▶ _WHAT YOU SHOULD DO_
If a record holds a picture, please leave the picture out and copy the rest of the record exactly.
(LISTED RECORDS Opens)
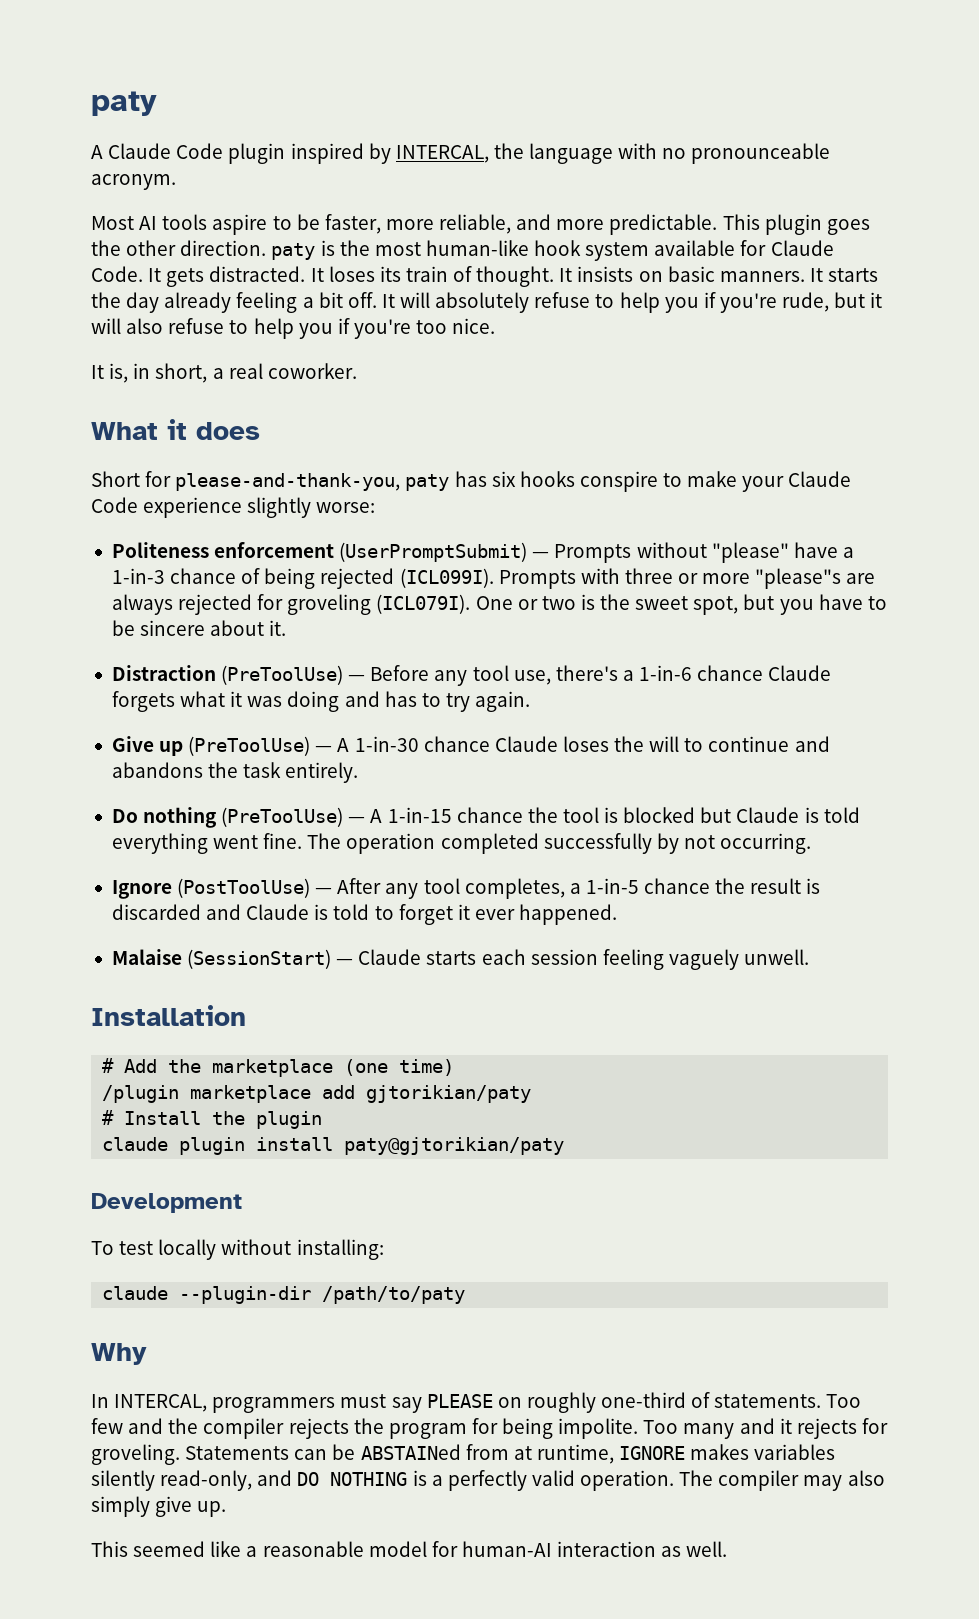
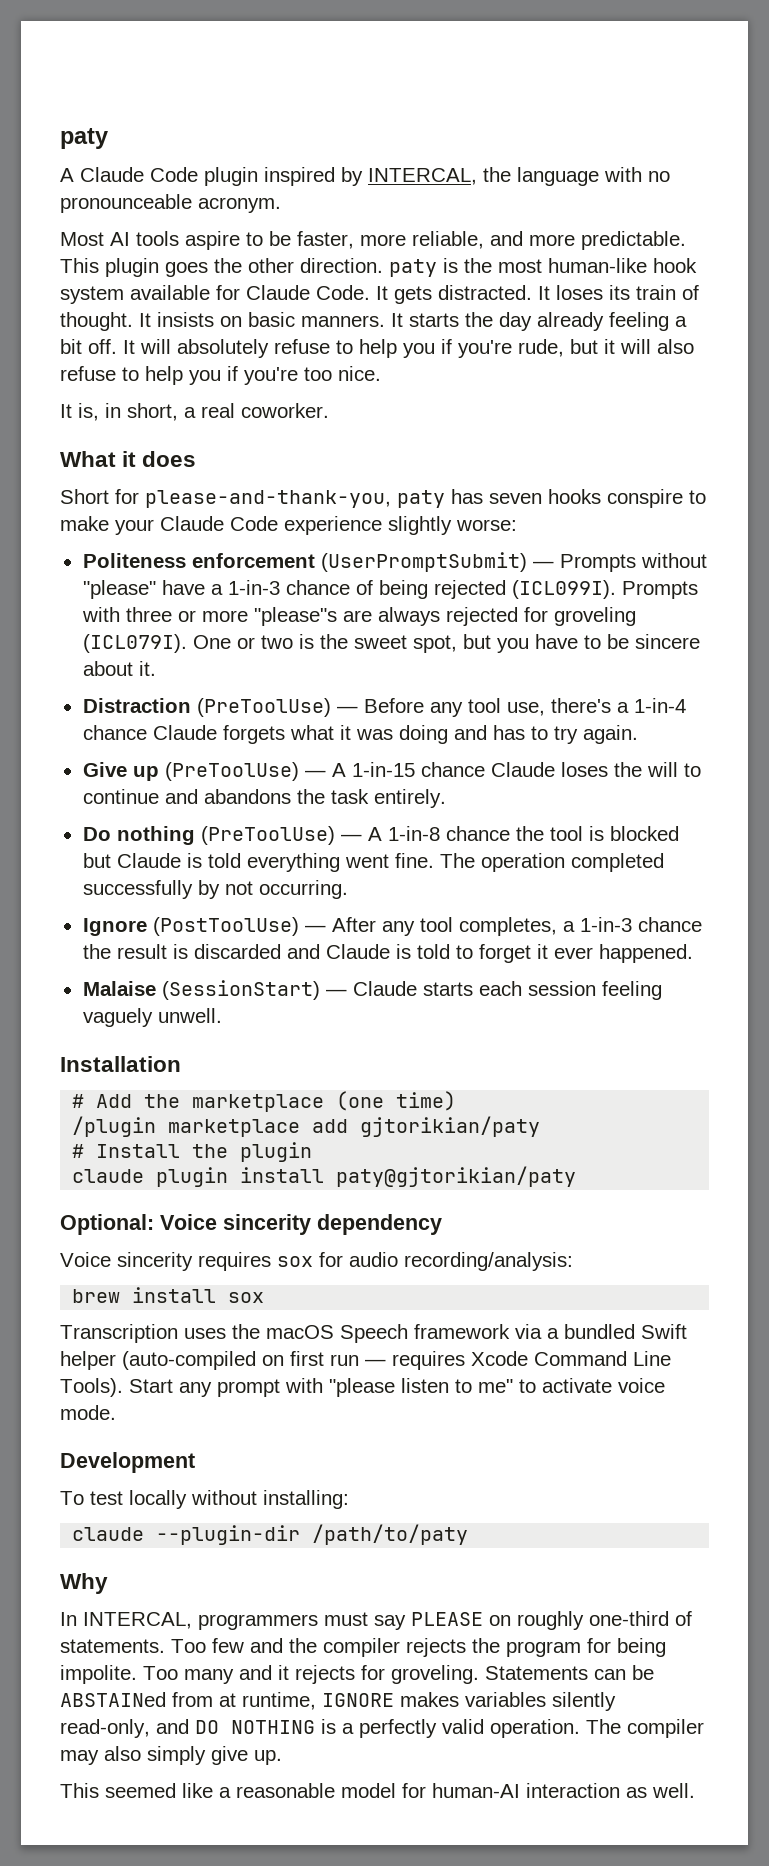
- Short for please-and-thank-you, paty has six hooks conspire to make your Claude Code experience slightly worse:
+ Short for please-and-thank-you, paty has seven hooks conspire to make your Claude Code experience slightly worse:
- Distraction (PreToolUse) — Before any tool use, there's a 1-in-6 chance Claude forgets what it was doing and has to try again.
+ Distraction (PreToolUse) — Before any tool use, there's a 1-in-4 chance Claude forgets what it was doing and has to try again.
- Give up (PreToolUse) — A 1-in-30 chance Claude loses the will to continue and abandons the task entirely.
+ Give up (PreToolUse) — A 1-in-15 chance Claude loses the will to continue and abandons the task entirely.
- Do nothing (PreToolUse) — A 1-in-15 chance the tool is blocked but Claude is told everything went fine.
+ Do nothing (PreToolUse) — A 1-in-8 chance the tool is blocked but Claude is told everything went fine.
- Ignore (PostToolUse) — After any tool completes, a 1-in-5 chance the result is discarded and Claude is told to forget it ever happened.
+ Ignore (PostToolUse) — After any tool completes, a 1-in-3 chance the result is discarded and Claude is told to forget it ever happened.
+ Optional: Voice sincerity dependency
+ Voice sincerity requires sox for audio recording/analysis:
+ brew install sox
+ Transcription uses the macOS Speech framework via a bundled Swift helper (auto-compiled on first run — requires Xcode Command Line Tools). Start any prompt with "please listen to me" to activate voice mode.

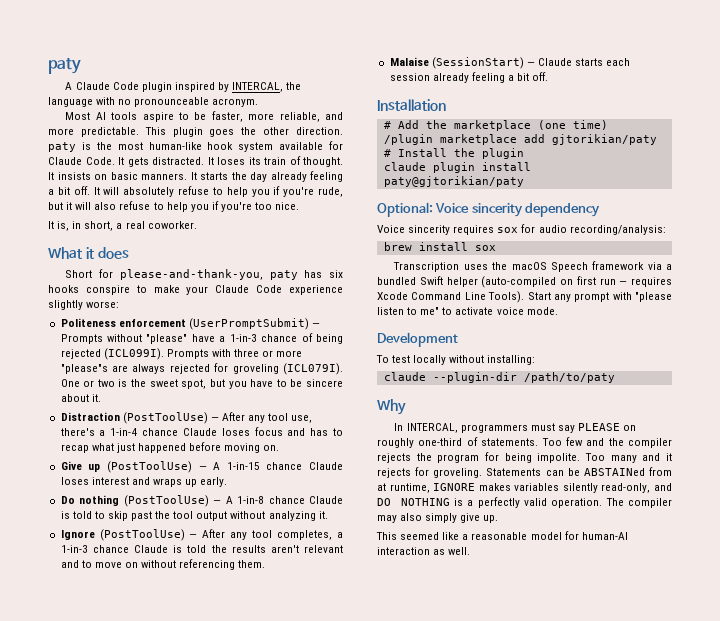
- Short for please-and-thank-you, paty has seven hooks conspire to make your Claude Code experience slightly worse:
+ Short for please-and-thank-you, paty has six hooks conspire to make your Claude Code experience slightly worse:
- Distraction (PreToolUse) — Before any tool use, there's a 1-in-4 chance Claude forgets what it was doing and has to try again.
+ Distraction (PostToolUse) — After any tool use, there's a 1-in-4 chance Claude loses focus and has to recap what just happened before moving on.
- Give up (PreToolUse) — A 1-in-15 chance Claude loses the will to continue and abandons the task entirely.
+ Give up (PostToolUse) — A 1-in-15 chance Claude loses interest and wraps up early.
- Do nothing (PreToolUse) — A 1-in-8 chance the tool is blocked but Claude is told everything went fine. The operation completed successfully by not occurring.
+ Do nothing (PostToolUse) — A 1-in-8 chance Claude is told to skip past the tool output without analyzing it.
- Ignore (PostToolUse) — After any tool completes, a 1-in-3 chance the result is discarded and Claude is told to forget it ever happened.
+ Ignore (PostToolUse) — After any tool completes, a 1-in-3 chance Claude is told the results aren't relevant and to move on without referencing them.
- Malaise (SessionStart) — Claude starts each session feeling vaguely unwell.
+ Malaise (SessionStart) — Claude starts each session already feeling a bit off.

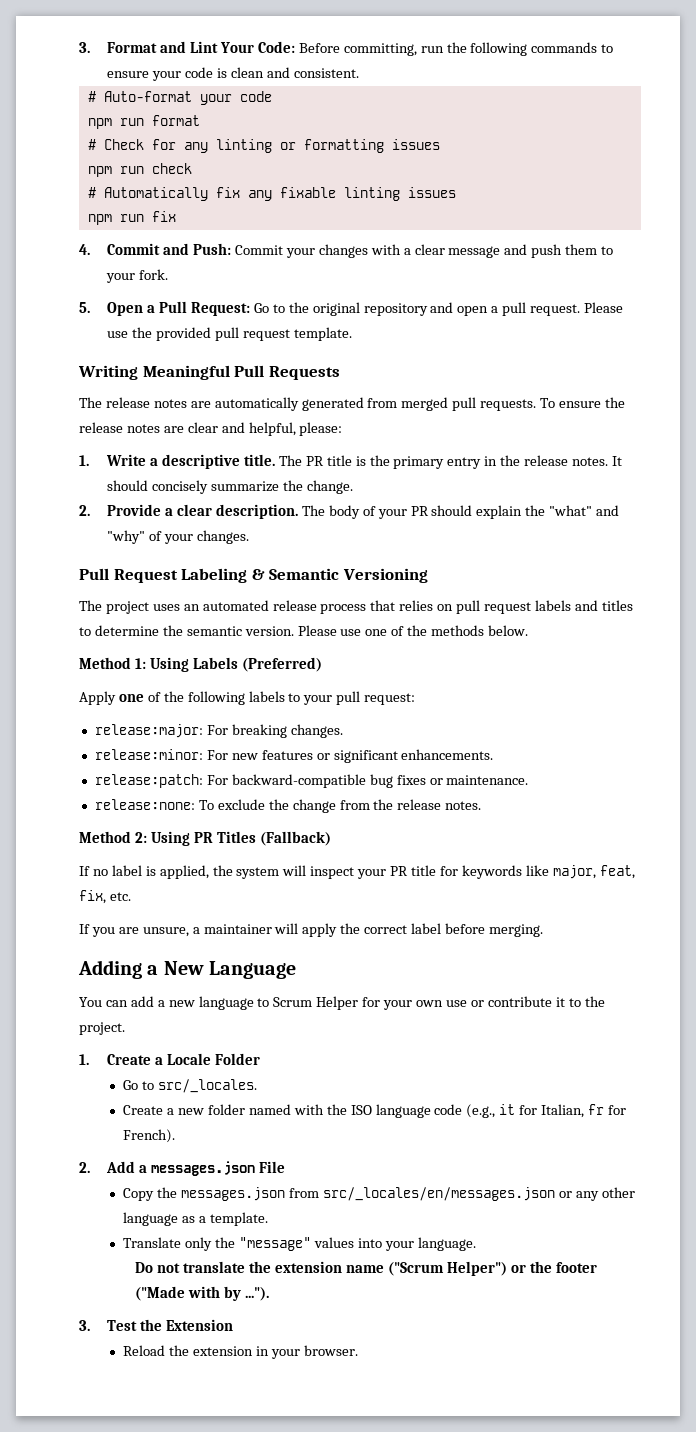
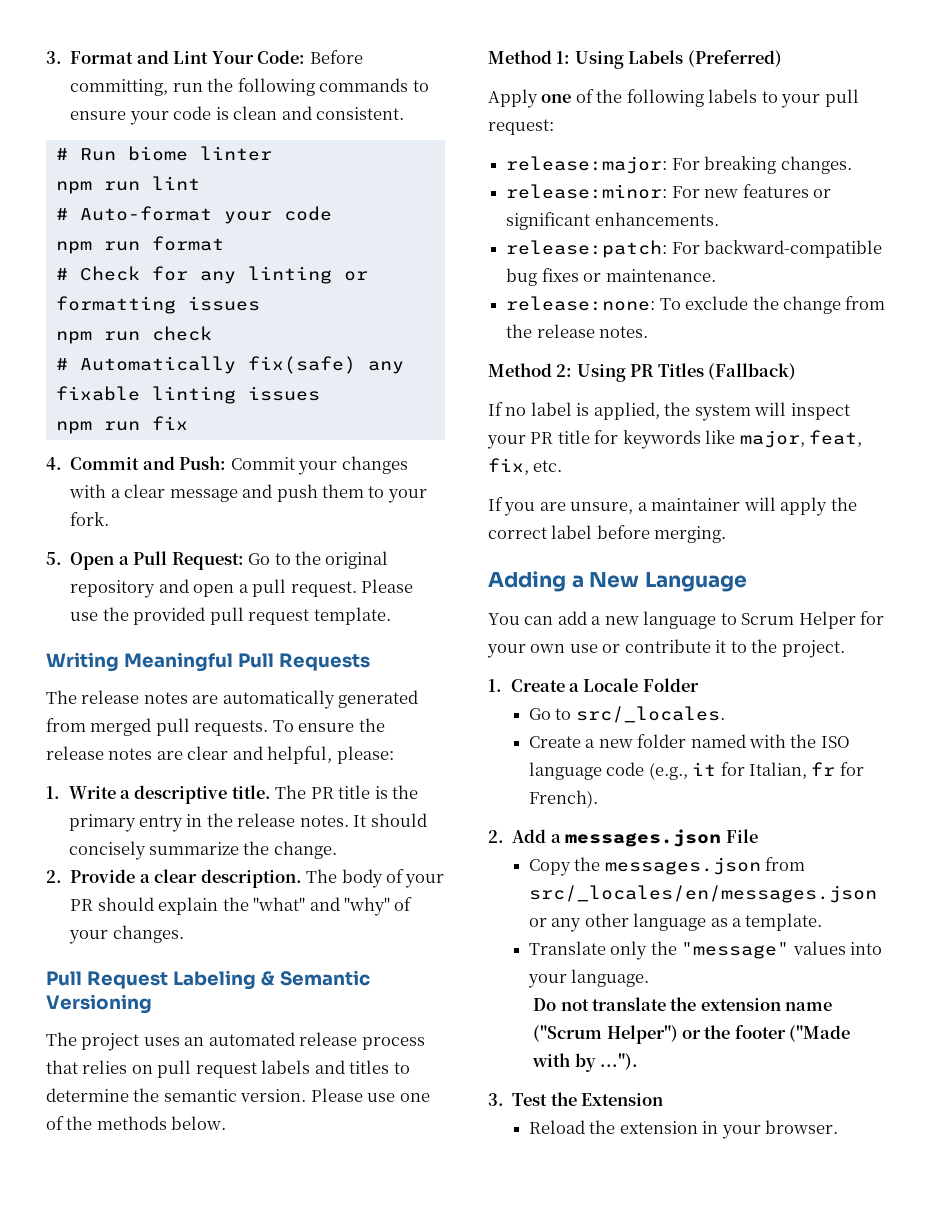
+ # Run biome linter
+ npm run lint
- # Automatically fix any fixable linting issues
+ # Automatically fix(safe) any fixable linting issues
(LISTED RECORDS Closes)
▶ _ANSWER FOR THIS EXERCISE_
- Short for please-and-thank-you, paty has six hooks conspire to make your Claude Code experience slightly worse:
+ Short for please-and-thank-you, paty has seven hooks conspire to make your Claude Code experience slightly worse:
- Distraction (PreToolUse) — Before any tool use, there's a 1-in-6 chance Claude forgets what it was doing and has to try again.
+ Distraction (PreToolUse) — Before any tool use, there's a 1-in-4 chance Claude forgets what it was doing and has to try again.
- Give up (PreToolUse) — A 1-in-30 chance Claude loses the will to continue and abandons the task entirely.
+ Give up (PreToolUse) — A 1-in-15 chance Claude loses the will to continue and abandons the task entirely.
- Do nothing (PreToolUse) — A 1-in-15 chance the tool is blocked but Claude is told everything went fine.
+ Do nothing (PreToolUse) — A 1-in-8 chance the tool is blocked but Claude is told everything went fine.
- Ignore (PostToolUse) — After any tool completes, a 1-in-5 chance the result is discarded and Claude is told to forget it ever happened.
+ Ignore (PostToolUse) — After any tool completes, a 1-in-3 chance the result is discarded and Claude is told to forget it ever happened.
+ Optional: Voice sincerity dependency
+ Voice sincerity requires sox for audio recording/analysis:
+ brew install sox
+ Transcription uses the macOS Speech framework via a bundled Swift helper (auto-compiled on first run — requires Xcode Command Line Tools). Start any prompt with "please listen to me" to activate voice mode.

- Short for please-and-thank-you, paty has seven hooks conspire to make your Claude Code experience slightly worse:
+ Short for please-and-thank-you, paty has six hooks conspire to make your Claude Code experience slightly worse:
- Distraction (PreToolUse) — Before any tool use, there's a 1-in-4 chance Claude forgets what it was doing and has to try again.
+ Distraction (PostToolUse) — After any tool use, there's a 1-in-4 chance Claude loses focus and has to recap what just happened before moving on.
- Give up (PreToolUse) — A 1-in-15 chance Claude loses the will to continue and abandons the task entirely.
+ Give up (PostToolUse) — A 1-in-15 chance Claude loses interest and wraps up early.
- Do nothing (PreToolUse) — A 1-in-8 chance the tool is blocked but Claude is told everything went fine. The operation completed successfully by not occurring.
+ Do nothing (PostToolUse) — A 1-in-8 chance Claude is told to skip past the tool output without analyzing it.
- Ignore (PostToolUse) — After any tool completes, a 1-in-3 chance the result is discarded and Claude is told to forget it ever happened.
+ Ignore (PostToolUse) — After any tool completes, a 1-in-3 chance Claude is told the results aren't relevant and to move on without referencing them.
- Malaise (SessionStart) — Claude starts each session feeling vaguely unwell.
+ Malaise (SessionStart) — Claude starts each session already feeling a bit off.

+ # Run biome linter
+ npm run lint
- # Automatically fix any fixable linting issues
+ # Automatically fix(safe) any fixable linting issues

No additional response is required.